Required action: Among the lines of the material below, count those with the string "which". Give the number alone.

Records for this task:

--

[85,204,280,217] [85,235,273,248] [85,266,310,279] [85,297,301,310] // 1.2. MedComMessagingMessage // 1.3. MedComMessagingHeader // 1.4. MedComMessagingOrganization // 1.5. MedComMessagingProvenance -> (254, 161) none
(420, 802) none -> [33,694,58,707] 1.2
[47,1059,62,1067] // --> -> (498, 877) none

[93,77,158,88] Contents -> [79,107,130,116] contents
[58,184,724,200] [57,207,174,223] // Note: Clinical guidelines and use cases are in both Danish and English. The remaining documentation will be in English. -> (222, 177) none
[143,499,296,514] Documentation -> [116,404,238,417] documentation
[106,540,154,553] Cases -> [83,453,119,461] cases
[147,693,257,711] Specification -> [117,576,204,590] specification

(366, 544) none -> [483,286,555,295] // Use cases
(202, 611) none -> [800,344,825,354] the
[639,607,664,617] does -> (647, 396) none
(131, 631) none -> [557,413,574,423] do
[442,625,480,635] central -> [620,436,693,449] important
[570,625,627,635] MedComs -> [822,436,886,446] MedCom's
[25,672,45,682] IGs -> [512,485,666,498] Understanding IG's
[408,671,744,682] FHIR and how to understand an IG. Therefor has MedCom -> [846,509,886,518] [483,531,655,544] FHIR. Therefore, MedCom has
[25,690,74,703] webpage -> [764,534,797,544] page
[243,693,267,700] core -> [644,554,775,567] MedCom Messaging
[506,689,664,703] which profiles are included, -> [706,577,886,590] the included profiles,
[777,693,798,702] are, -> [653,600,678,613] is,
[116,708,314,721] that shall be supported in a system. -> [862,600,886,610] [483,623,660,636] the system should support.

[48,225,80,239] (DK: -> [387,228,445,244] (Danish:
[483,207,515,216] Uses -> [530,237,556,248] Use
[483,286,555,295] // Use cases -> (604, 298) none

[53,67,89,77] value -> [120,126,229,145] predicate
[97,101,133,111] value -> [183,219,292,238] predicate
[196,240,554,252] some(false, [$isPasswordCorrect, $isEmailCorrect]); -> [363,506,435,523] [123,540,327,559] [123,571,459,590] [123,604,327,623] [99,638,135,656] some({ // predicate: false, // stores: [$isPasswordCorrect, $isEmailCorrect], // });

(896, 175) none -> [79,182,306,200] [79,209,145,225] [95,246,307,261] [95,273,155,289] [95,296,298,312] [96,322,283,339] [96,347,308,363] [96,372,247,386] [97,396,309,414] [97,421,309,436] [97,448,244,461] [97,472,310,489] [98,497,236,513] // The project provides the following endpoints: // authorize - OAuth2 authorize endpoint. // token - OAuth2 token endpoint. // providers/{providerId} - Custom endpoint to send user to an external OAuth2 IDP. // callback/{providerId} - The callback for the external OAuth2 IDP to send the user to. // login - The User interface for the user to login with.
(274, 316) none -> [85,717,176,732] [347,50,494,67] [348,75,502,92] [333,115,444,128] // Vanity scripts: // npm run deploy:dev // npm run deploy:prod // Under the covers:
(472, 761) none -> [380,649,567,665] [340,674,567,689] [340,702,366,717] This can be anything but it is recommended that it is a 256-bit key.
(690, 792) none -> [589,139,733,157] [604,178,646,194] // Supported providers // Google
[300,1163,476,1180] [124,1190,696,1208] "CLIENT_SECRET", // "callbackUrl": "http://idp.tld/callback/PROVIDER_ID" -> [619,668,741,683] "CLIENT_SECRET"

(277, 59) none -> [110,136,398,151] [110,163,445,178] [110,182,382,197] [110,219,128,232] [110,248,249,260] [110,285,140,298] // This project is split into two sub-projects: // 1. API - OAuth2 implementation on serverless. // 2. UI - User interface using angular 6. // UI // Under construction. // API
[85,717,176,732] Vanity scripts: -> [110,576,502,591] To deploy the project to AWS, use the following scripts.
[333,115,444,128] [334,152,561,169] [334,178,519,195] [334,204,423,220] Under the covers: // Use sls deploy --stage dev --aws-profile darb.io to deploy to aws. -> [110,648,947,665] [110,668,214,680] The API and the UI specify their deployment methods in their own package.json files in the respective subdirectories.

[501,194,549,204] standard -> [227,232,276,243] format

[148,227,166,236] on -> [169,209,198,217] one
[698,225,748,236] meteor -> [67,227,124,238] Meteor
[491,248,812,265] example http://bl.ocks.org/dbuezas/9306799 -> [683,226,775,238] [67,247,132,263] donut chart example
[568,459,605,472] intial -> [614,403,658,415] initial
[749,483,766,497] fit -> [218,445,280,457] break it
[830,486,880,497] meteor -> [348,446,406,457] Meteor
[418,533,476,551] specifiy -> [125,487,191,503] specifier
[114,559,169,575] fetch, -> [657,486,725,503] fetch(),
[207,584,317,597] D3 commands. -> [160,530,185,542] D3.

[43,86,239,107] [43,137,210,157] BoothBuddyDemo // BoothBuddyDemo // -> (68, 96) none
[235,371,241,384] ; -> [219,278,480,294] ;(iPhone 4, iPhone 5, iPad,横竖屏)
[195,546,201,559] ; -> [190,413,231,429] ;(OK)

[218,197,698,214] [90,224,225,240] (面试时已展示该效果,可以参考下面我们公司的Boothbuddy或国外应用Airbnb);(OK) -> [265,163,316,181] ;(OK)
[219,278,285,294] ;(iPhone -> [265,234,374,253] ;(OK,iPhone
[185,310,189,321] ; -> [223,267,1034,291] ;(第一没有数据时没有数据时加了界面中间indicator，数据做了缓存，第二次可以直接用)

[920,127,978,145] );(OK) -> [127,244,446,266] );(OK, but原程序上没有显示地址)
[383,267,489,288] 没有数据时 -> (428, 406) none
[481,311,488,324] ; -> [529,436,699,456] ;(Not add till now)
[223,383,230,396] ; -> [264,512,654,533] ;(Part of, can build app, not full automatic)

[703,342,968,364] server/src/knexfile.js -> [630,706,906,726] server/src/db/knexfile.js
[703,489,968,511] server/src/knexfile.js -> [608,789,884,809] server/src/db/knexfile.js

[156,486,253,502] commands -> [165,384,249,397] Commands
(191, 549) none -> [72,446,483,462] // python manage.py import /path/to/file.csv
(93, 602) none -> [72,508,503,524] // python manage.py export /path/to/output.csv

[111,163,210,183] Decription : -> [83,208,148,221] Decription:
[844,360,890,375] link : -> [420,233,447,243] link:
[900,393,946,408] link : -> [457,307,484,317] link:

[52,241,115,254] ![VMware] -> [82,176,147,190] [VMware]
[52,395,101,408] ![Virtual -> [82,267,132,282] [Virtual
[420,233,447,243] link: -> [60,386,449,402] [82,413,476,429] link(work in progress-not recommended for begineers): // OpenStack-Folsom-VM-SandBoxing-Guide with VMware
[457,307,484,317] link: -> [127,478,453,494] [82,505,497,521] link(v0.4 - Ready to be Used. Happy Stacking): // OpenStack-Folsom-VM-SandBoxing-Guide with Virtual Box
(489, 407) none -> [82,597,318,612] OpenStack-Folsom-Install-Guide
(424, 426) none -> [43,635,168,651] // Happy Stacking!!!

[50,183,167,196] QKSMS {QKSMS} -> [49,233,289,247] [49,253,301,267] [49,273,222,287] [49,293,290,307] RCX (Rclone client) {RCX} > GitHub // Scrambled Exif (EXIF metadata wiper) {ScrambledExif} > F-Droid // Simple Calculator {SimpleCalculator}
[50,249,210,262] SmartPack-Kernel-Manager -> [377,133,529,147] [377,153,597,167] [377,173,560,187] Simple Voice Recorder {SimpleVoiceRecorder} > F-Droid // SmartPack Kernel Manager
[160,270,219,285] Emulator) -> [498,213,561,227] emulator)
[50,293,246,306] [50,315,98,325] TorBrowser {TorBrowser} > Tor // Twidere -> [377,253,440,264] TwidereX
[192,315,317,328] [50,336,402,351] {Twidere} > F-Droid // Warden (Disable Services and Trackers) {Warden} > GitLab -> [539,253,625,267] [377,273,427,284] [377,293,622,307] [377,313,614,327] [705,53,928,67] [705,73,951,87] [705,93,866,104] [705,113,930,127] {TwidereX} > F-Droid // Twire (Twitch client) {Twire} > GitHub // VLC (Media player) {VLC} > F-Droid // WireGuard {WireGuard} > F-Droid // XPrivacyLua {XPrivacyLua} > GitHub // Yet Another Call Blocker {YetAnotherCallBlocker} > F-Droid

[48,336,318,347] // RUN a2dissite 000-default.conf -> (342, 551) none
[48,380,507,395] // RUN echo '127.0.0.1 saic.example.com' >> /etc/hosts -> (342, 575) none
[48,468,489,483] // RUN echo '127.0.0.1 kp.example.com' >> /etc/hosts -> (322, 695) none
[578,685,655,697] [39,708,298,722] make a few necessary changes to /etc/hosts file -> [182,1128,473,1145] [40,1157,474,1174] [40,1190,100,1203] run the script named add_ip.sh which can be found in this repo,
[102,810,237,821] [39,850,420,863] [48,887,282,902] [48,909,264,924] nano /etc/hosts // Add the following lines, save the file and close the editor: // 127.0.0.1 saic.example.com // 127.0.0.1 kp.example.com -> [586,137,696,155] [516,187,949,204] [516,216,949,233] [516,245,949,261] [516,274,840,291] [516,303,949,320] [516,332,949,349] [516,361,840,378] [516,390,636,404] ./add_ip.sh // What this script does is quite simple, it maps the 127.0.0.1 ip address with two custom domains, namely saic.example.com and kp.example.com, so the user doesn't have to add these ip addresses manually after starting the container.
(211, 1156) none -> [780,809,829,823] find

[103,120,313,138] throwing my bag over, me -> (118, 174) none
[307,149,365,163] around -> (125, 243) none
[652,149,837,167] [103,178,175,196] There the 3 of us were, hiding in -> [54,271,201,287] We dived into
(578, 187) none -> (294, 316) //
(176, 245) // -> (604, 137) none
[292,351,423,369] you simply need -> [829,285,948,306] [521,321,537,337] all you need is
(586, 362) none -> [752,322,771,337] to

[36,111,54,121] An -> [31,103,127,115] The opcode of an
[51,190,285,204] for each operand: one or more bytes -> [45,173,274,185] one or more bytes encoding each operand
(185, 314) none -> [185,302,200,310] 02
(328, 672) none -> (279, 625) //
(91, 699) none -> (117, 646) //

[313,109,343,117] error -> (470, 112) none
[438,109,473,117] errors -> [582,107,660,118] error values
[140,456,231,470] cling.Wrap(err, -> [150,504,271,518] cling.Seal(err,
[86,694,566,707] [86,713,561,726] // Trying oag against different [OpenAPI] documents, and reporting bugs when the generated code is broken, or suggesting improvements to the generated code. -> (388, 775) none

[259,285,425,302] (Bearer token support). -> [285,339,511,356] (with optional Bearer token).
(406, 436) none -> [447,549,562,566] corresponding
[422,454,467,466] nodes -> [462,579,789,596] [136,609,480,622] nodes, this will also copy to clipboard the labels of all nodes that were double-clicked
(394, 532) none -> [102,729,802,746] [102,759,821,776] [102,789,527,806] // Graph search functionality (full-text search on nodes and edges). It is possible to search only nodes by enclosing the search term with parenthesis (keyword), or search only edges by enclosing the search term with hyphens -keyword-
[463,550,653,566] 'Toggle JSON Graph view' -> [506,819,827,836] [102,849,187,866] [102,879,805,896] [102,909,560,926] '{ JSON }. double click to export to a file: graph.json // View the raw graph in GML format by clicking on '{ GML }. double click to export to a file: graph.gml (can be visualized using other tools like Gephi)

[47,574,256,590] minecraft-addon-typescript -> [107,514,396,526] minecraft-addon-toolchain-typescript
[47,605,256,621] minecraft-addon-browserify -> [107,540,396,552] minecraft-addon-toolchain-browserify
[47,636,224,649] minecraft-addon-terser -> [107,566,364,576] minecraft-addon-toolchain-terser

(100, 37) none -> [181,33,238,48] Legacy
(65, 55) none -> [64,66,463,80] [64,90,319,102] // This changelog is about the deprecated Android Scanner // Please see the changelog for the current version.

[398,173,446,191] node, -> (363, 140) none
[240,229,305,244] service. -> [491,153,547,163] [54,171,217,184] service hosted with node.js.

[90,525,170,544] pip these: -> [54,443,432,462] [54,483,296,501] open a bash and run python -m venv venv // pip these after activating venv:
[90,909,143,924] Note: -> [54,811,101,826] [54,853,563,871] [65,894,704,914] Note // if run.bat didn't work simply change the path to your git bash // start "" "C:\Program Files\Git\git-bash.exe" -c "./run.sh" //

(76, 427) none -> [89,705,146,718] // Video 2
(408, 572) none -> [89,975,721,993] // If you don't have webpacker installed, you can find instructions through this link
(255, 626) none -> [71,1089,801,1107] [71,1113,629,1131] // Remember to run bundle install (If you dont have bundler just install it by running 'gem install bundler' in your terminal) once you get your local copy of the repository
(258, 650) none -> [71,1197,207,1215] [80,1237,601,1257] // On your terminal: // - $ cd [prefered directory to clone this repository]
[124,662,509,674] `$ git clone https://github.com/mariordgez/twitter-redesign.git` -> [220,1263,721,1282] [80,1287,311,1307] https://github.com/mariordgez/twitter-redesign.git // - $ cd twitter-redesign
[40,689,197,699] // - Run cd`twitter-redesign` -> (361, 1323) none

--

Answer below: 2